Conlan nodded. “Yes. It’s a self-perpetuating magic, created more than eleven thousand years ago. We understand the stars have shifted since then.”

“And of course you’re here in the Bermuda Triangle, which might affect any stars you see, too, right?”

“Yes, but we hope that changes when we rise and take our place on the surface again. We believe the magic required to sustain and hide us so far beneath the waves is what causes the temporal disturbances above.”
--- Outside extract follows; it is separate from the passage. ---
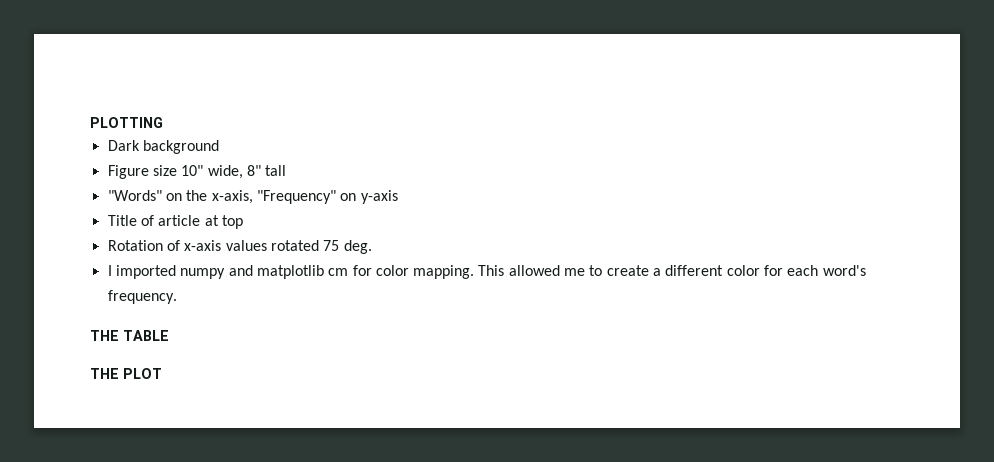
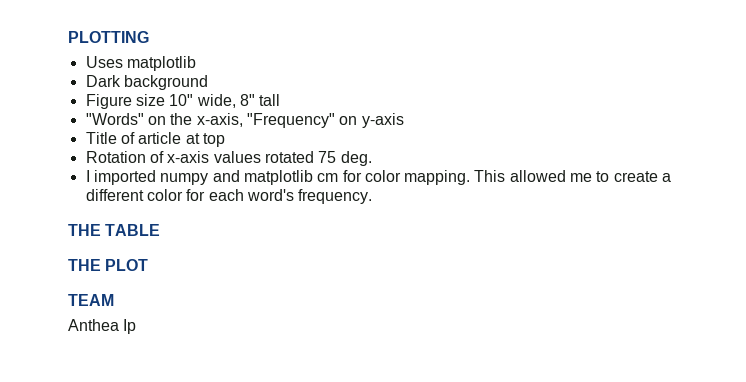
+ Uses matplotlib
+ TEAM
+ Anthea Ip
She didn’t even want to tackle that. Sounded like physics or science fiction, and she was too tired for either. In the meantime, she’d noticed something else.

“There’s no moon.”

Alaric shook his head. “No. Never a moon. An oversight or deliberate, we don’t know.”

She turned to look at him and was nearly undone by the sadness in his eyes. He was caught on the horns of a terrible dilemma, and she didn’t want to be part of his downfall. Couldn’t be. Couldn’t watch him turn bitter with despair, as his inability to help his people ate at his soul.

She knew that kind of despair, up close and personal. She would never willingly cause it in another. Especially not Alaric. Never him.

So instead she pasted a happy smile on her face. “Now I think it’s time I meet my nephew, don’t you?”

Conlan grinned. “He will steal your heart and drool all over your shoulder. I’m just warning you in advance. This teething thing is a barnacle.”

She laughed. “A barnacle? We say something difficult is a bear.”

“I know, but it doesn’t make any sense. Bears are fluffy things that roam. Barnacles are hateful creatures that stubbornly stick around for far longer than you want them.” The prince ran a hand through his hair, and she was suddenly struck by his resemblance to his brother Ven.

Her nephew would look like these men, tall and dark and classically gorgeous, and look like a Dawson, too. She wondered if he had Riley’s deep ocean blue eyes or her own dark ones, maybe. If he had golden curls like his mom, or Conlan’s dark beauty.

She quickened her pace. “You have a point about barnacles. I think I’ll use that expression from now on. But can we hurry, um, Your Highness? I haven’t seen Riley in far too long.”

Conlan laughed again and slung a companionable arm around her shoulder. “Hey, none of that. We’re family now.”

Family. Atlantis. The myths just kept coming and coming.